Pengukuran dilakukan dalam dua sesi, yaitu berdasarkan batas dan klaim lahan yang diajukan Pemerintah Desa Tanjung Lalang serta berdasarkan batas dan klaim yang diajukan pihak Mat Aji dkk. Pemerintah Desa Tanjung Lalang mengklaim lahan seluas kurang lebih 12 hektare sebagai tanah desa, sedangkan pihak Mat Aji dkk mengklaim sekitar 6 hektare lahan tersebut merupakan tanah warisan keluarga yang telah dikelola secara turun-temurun.
Kegiatan pengukuran selesai sekitar pukul 14.00 WIB dalam keadaan aman, tertib dan kondusif. Hingga berakhirnya kegiatan, masing-masing pihak masih mempertahankan klaim kepemilikannya dan belum tercapai kesepakatan terkait status lahan yang disengketakan.

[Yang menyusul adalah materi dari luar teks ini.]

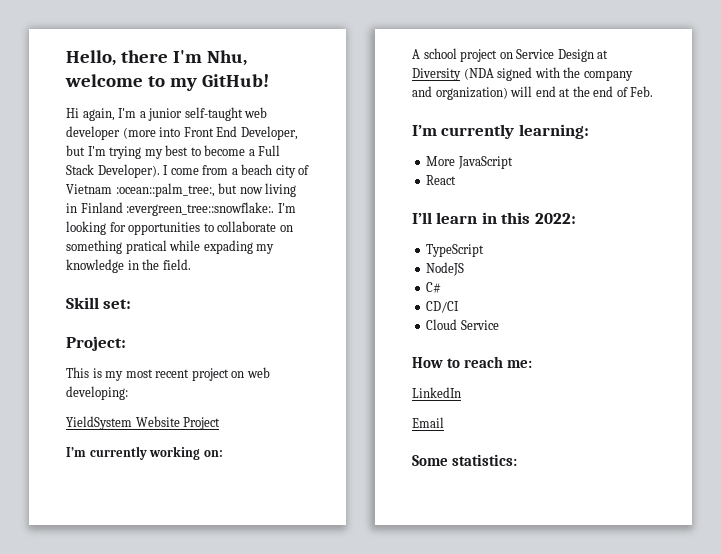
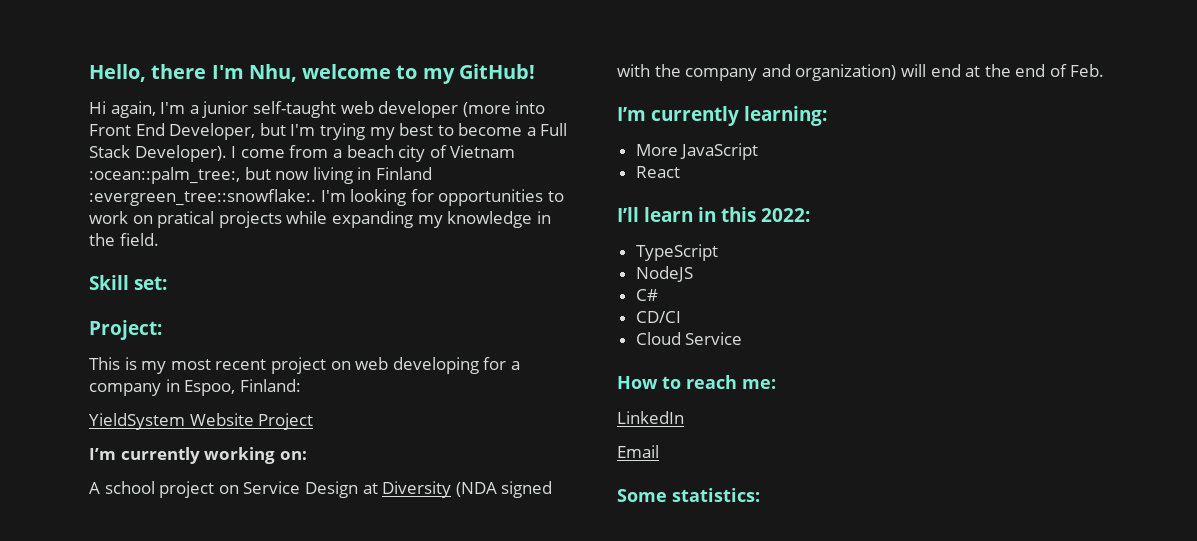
[217,221,293,232] [66,240,253,254] collaborate on something pratical while expading -> [89,211,413,228] work on pratical projects while expanding
[66,386,128,400] developing: -> [392,357,520,374] [89,379,301,396] developing for a company in Espoo, Finland:

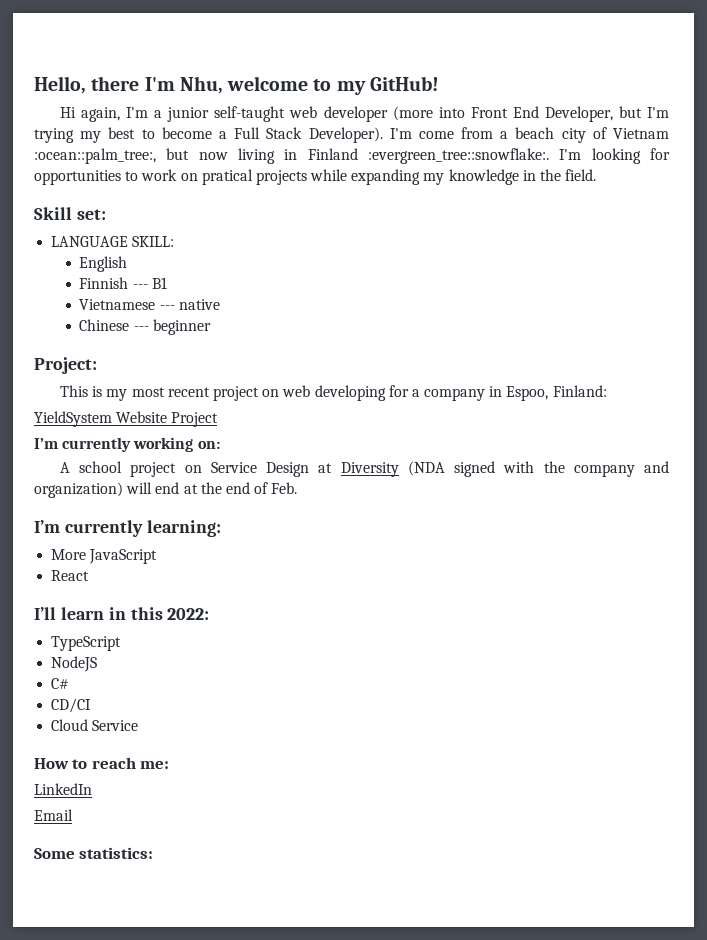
[231,146,237,158] I -> [389,128,412,139] I'm
(167, 283) none -> [51,236,175,247] [79,256,128,272] [79,277,167,289] [79,299,220,310] [79,319,211,335] // LANGUAGE SKILL: // English // Finnish --- B1 // Vietnamese --- native // Chinese --- beginner

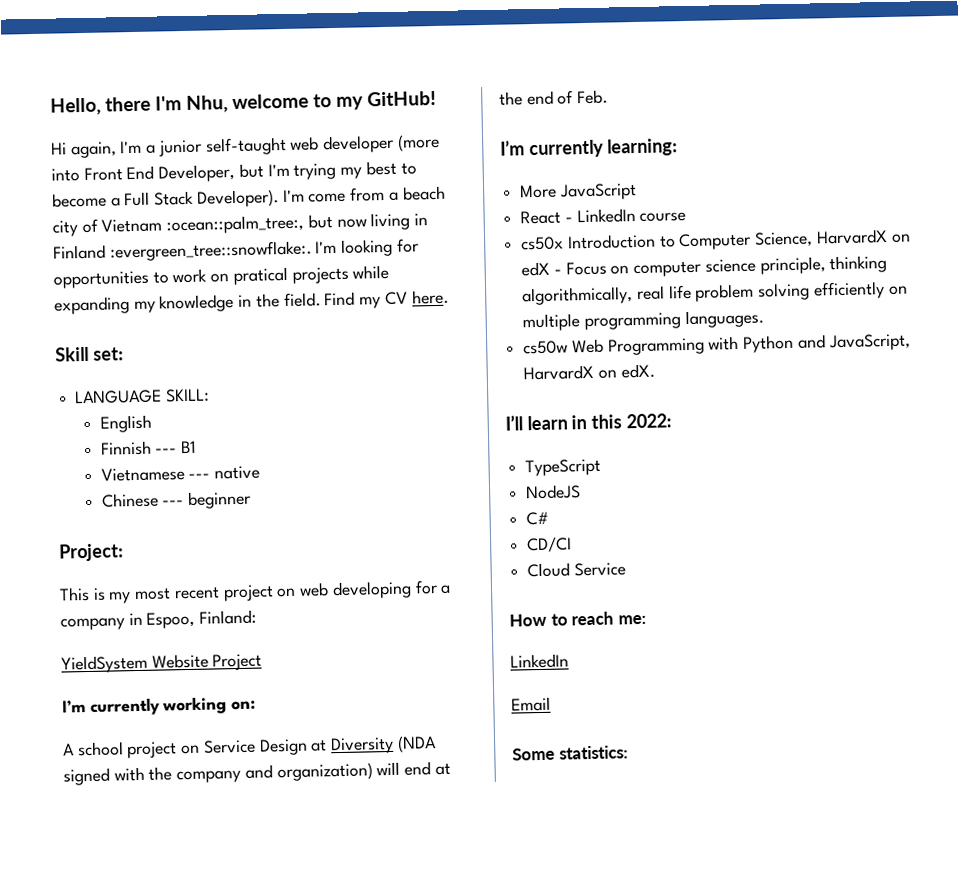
(597, 175) none -> [324,289,449,309] Find my CV here.
(90, 575) none -> [564,208,687,224] [521,229,911,251] [521,255,888,278] [522,281,908,306] [522,309,764,332] [523,333,911,356] [523,363,655,381] - LinkedIn course // cs50x Introduction to Computer Science, HarvardX on edX - Focus on computer science principle, thinking algorithmically, real life problem solving efficiently on multiple programming languages. // cs50w Web Programming with Python and JavaScript, HarvardX on edX.

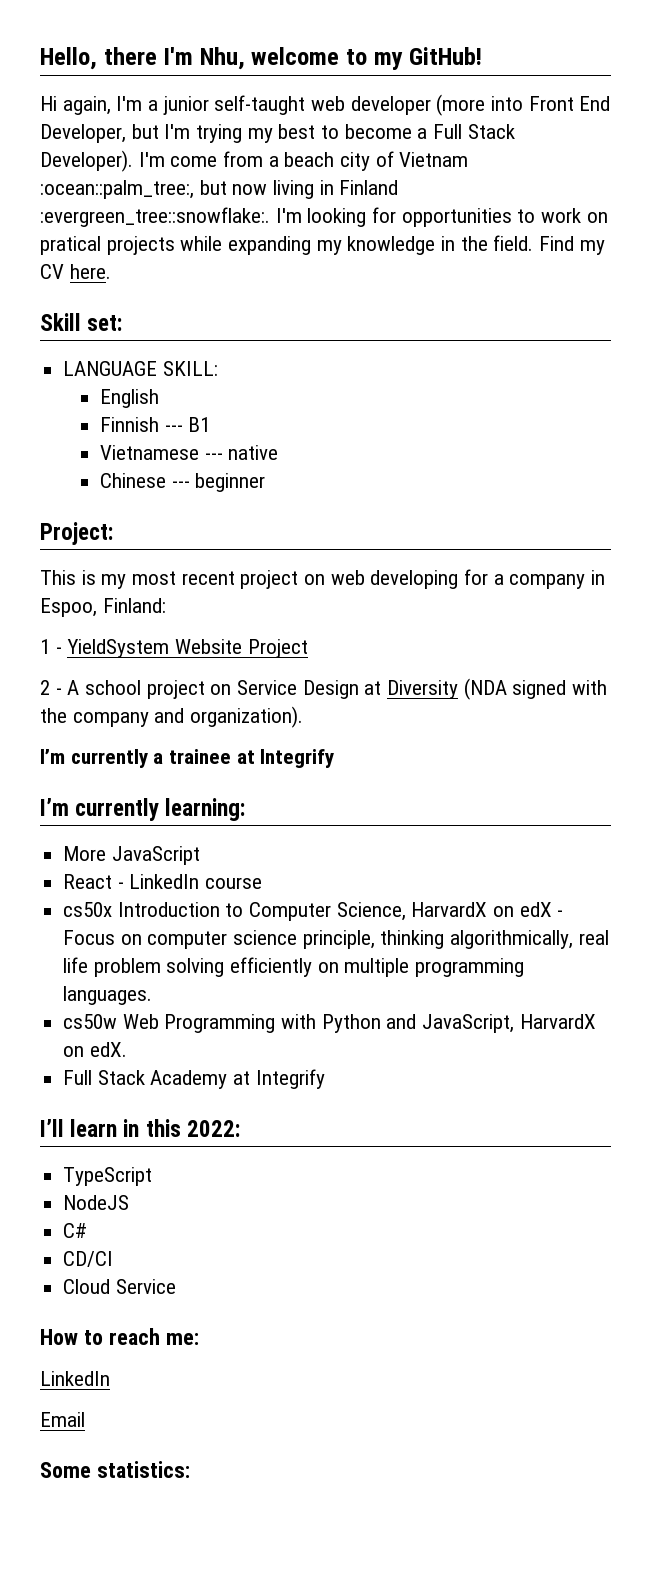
(258, 617) none -> [40,639,62,654] 1 -
[62,696,257,716] I’m currently working on: // -> [40,680,62,695] 2 -
[276,761,451,782] [499,89,609,106] organization) will end at the end of Feb. -> [190,706,304,728] [40,749,335,768] organization). // I’m currently a trainee at Integrify
(655, 371) none -> [63,1069,325,1089] // Full Stack Academy at Integrify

Kapolsek Tanjung Batu AKP Suparna P. Utomo menyampaikan bahwa Polsek Tanjung Batu akan terus melakukan monitoring dan deteksi dini terhadap perkembangan situasi guna mengantisipasi potensi konflik serta menjaga situasi kamtibmas tetap aman dan kondusif. Selain itu, penyelesaian sengketa diharapkan dapat ditempuh melalui mekanisme mediasi maupun jalur hukum yang berlaku sehingga diperoleh kepastian hukum bagi seluruh pihak yang bersengketa.